A caveat is a warning that some specific conditions might exist on a statement. An example would be "I'm a pretty thin person – caveat: I sometimes gain weight during the holidays."

### Glossary

Before we go on, we need to get some basic thermodynamic definitions down:

An adiabatic process occurs with no heat transfer to or from the surroundings. The opposite is a diabatic process.

#### Energy

Energy in the thermodynamic sense (for the purpose of this section) will be the internal kinetic energy of atoms and molecules, which is in the form of atomic & molecular translation, and molecular rotation & vibration. Later we will include work and potential energy, crucial to a deeper development of thermodynamics.

#### Endothermic

An endothermic process takes energy, in the form of heat, from the surroundings in order to proceed. If the heat is not available, the process cannot proceed.

#### Exothermic

An exothermic process releases stored energy, in the form of heat, to the surroundings.

#### Equilibrium

The state of a system in which no properties are changing unless acted upon by some outside force. When all of the ice in a glass melts and the water comes to room temperature, the contents have reached equilibrium.

#### Heat

Heat is the sum total of all kinetic energy of that arises from the motion of atoms and molecules, and atoms in molecules (e.g vibrations of bonds).

#### Isothermal

An isothermal process is a change in a system that occurs without any change in temperature, ΔT = 0.

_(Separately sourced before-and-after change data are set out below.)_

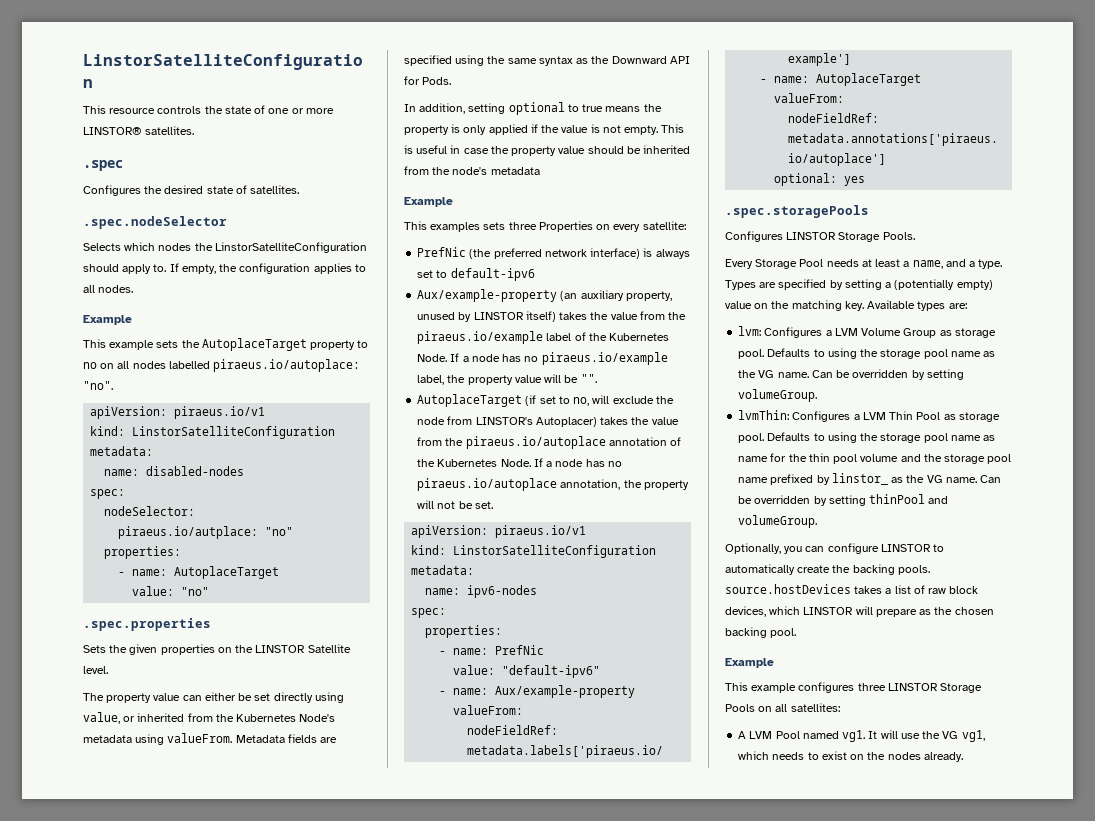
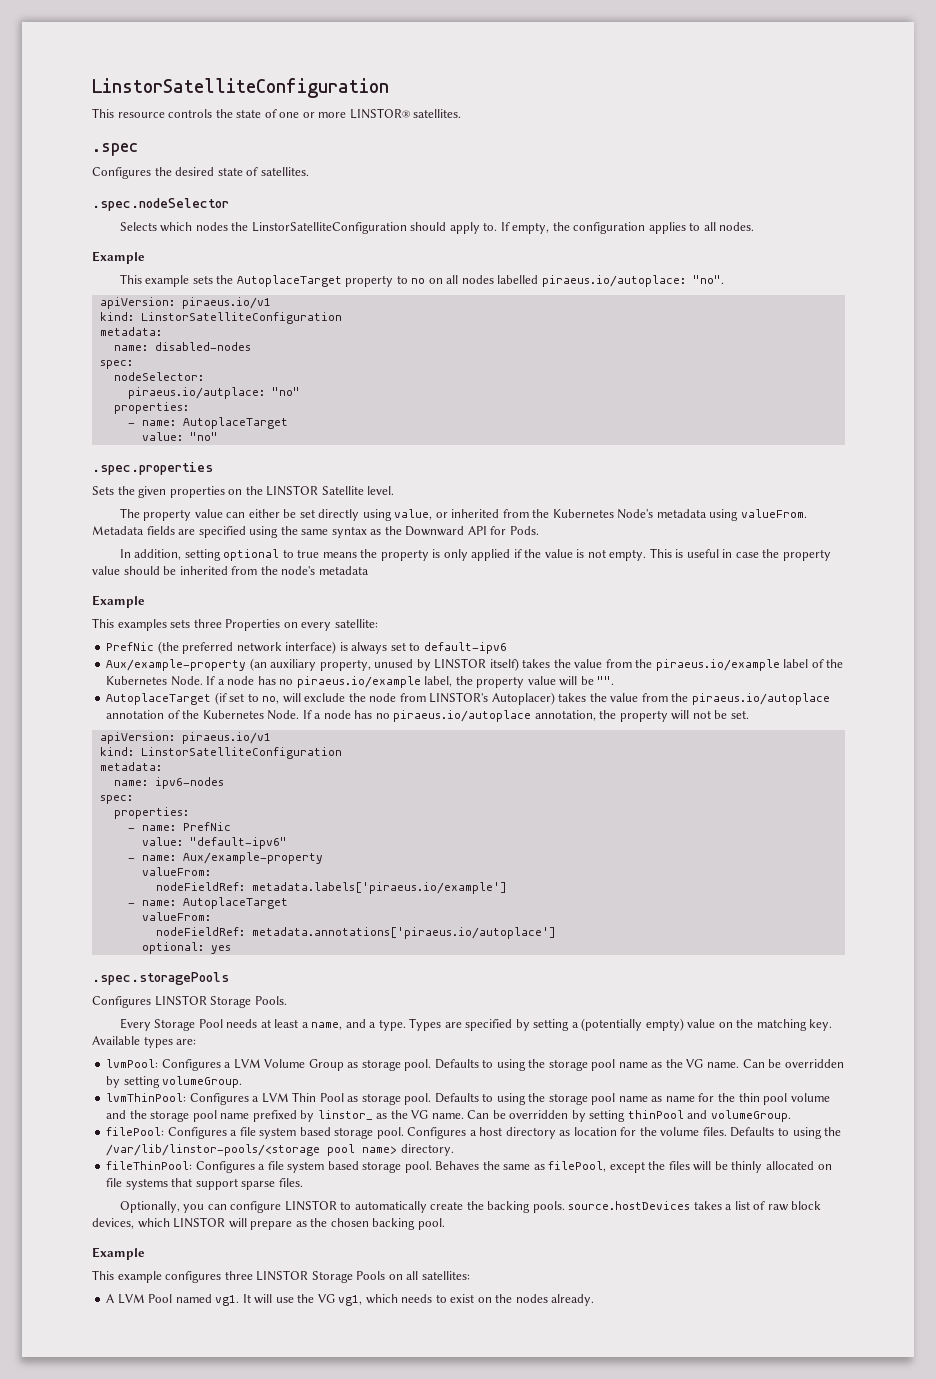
- lvm: Configures a LVM Volume Group as storage pool.
+ lvmPool: Configures a LVM Volume Group as storage pool.
- lvmThin: Configures a LVM Thin Pool as storage pool.
+ lvmThinPool: Configures a LVM Thin Pool as storage pool.
+ filePool: Configures a file system based storage pool. Configures a host directory as location for the volume files. Defaults to using the /var/lib/linstor-pools/<storage pool name> directory.
+ fileThinPool: Configures a file system based storage pool. Behaves the same as filePool, except the files will be thinly allocated on file systems that support sparse files.

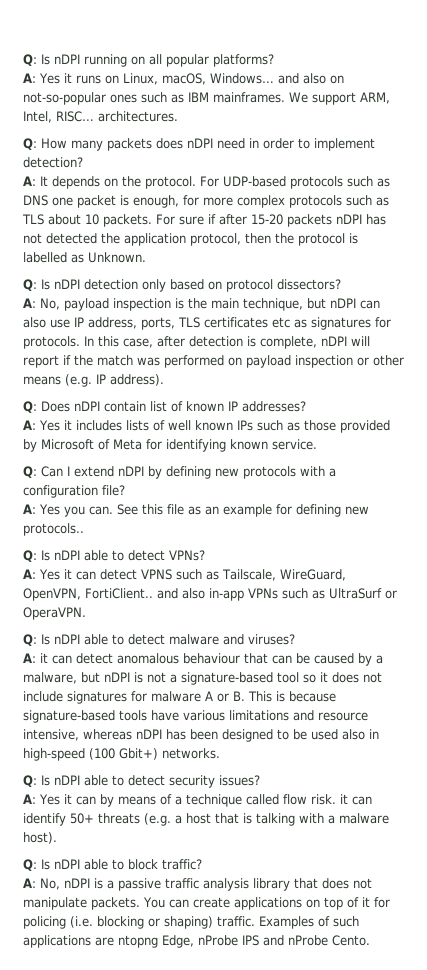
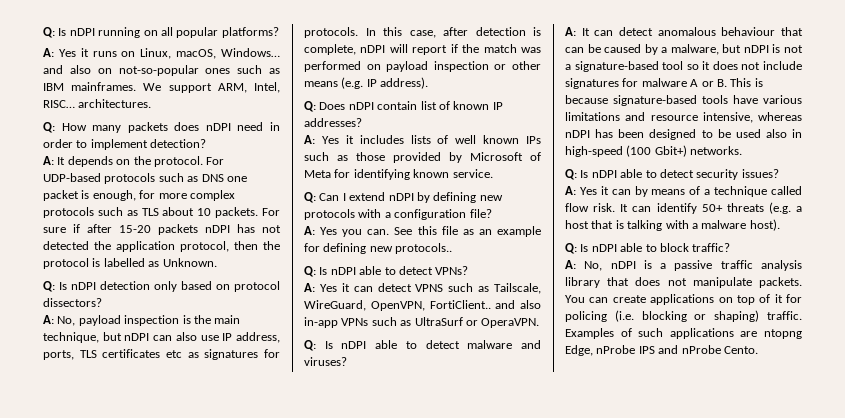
- A: it can detect anomalous behaviour that can be caused by a malware, but nDPI is not a signature-based tool so it does not include signatures for malware A or B. This is because signature-based tools have various limitations and resource intensive, whereas nDPI has been designed to be used also in high-speed (100 Gbit+) networks.
+ A: It can detect anomalous behaviour that can be caused by a malware, but nDPI is not a signature-based tool so it does not include signatures for malware A or B. This is because signature-based tools have various limitations and resource intensive, whereas nDPI has been designed to be used also in high-speed (100 Gbit+) networks.
- A: Yes it can by means of a technique called flow risk. it can identify 50+ threats (e.g. a host that is talking with a malware host).
+ A: Yes it can by means of a technique called flow risk. It can identify 50+ threats (e.g. a host that is talking with a malware host).

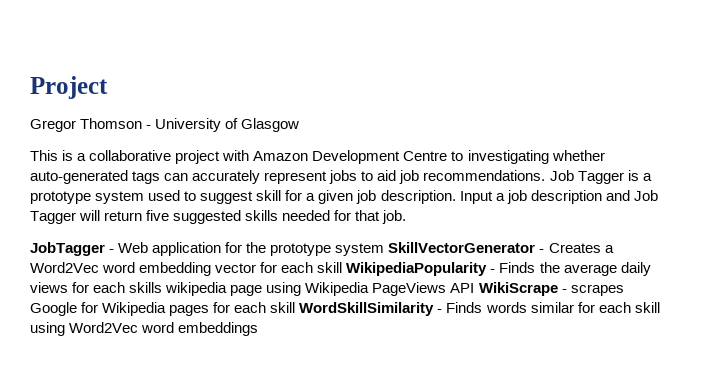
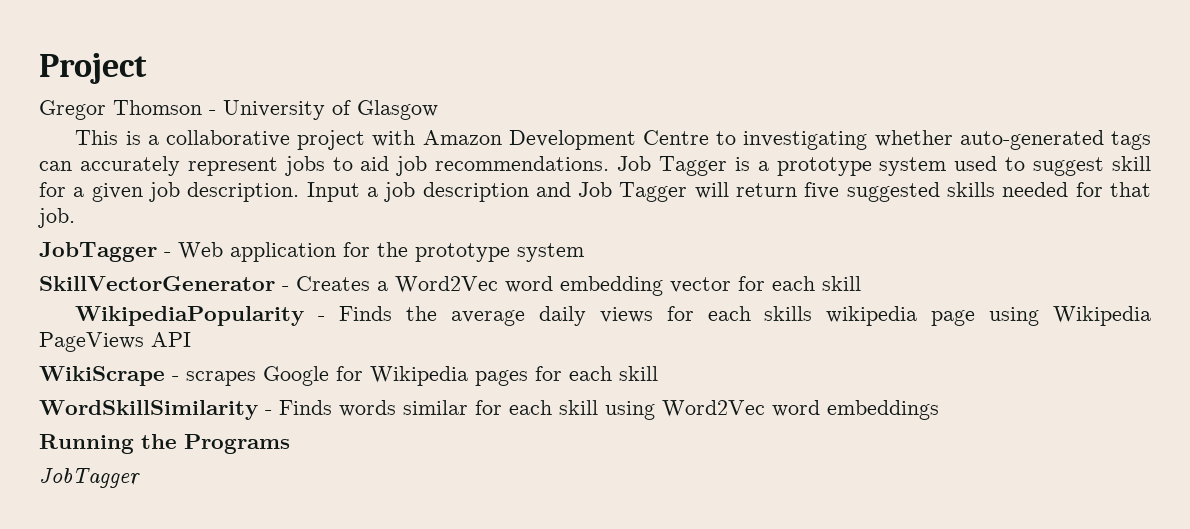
- JobTagger - Web application for the prototype system SkillVectorGenerator - Creates a Word2Vec word embedding vector for each skill WikipediaPopularity - Finds the average daily views for each skills wikipedia page using Wikipedia PageViews API WikiScrape - scrapes Google for Wikipedia pages for each skill WordSkillSimilarity - Finds words similar for each skill using Word2Vec word embeddings
+ JobTagger - Web application for the prototype system
+ SkillVectorGenerator - Creates a Word2Vec word embedding vector for each skill
+ WikipediaPopularity - Finds the average daily views for each skills wikipedia page using Wikipedia PageViews API
+ WikiScrape - scrapes Google for Wikipedia pages for each skill
+ WordSkillSimilarity - Finds words similar for each skill using Word2Vec word embeddings
+ Running the Programs
+ JobTagger

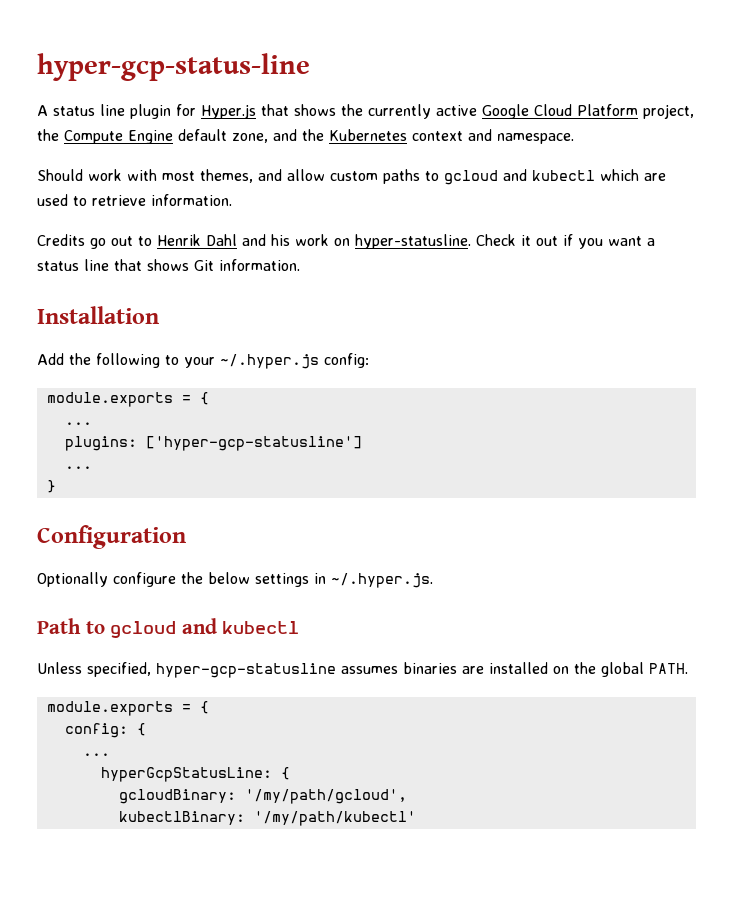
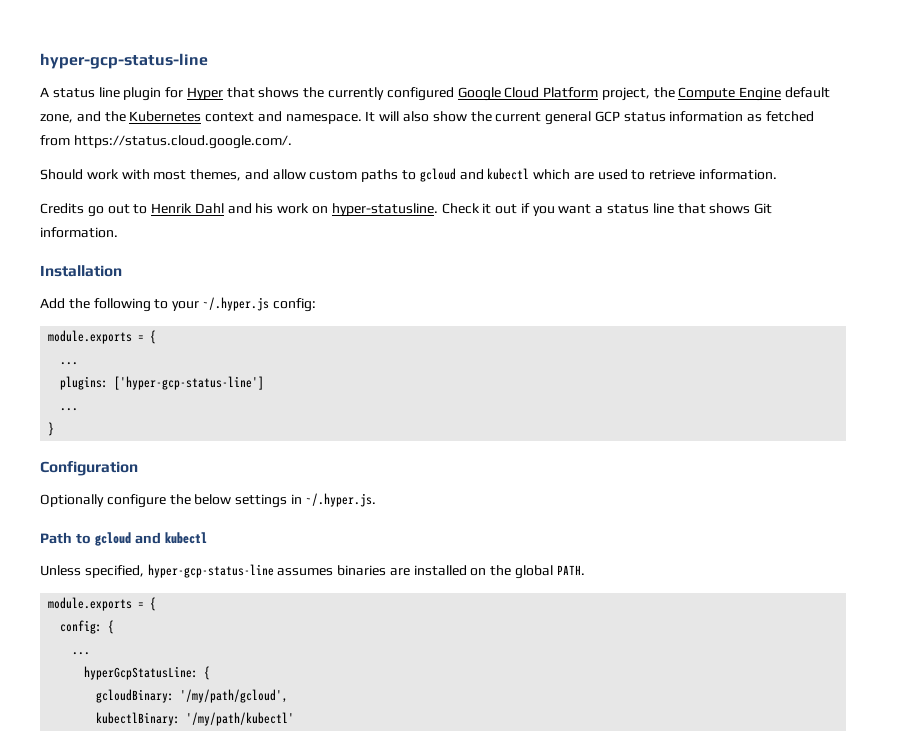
- A status line plugin for Hyper.js that shows the currently active Google Cloud Platform project, the Compute Engine default zone, and the Kubernetes context and namespace.
+ A status line plugin for Hyper that shows the currently configured Google Cloud Platform project, the Compute Engine default zone, and the Kubernetes context and namespace. It will also show the current general GCP status information as fetched from https://status.cloud.google.com/.
- plugins: ['hyper-gcp-statusline']
+ plugins: ['hyper-gcp-status-line']
- Unless specified, hyper-gcp-statusline assumes binaries are installed on the global PATH.
+ Unless specified, hyper-gcp-status-line assumes binaries are installed on the global PATH.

#### System (closed, open)

A system is the part of the universe under study. It could be a beaker on a hotplate or the air in a room, but each part needs to be defined. An open system is one that is free to exchange energy or matter with the surroundings - things outside of our system definition. A closed system is one that cannot exchange anything with the surroundings. A closed system might be a covered beaker, or an open beaker where we consider the atmosphere to be part of our system.

### Conservation of energy in chemical reactions

The total amount of chemical energy stored in the reactants of a chemical reaction is almost never exactly equal to the total amount stored in the products. The law of conservation of energy says that any excess energy must go somewhere and that any needed energy must come from somewhere.

Take a look at the reaction coordinate below. We can sketch one for any reaction. The vertical scale is energy and the horizontal scale is called "reaction progress," or the "reaction coordinate." It's a vague term that we use to capture all of the details of what goes on in a reaction – things that could, in fact, be quite a bit more complicated.

In the reaction coordinate below, the reactant(s), on the left, have a certain energy, and the product(s) have a lower energy. That means that in order for energy to be conserved, some will have to be released from the reaction in the form of heat. Such a reaction is called an exothermic reaction. Notice that the reaction has to proceed through a state of even higher energy, and we label that hump in the curve as the "activation energy," Ea.

Nearly all reactions require some extra energy "bump" or "spark" to get them going. That's the activation energy. After that, they proceed on their own. Consider, for example, a mixture that contains twice as many moles of H2 as O2. Left to its own, that gas mixture would sit there forever, but if we introduce a spark, the reaction

#### $$2 \, H_2 + O_2 \, \longrightarrow \, 2 \, H_2O$$

will proceed to completion.

The reaction coordinate below shows an endothermic reaction, in which the energy of the product(s) is greater than the energy of the reactant(s). In such a reaction the reactants must absorb some energy from the surroundings in order to proceed. One example of an endothermic process is dissolving urea, CH4N2O, in water. When a pile of solid urea is added to water, the beaker will get cold enough that atmospheric water condenses on it. The beaker feels cold because the reaction has removed heat from the water and the beaker.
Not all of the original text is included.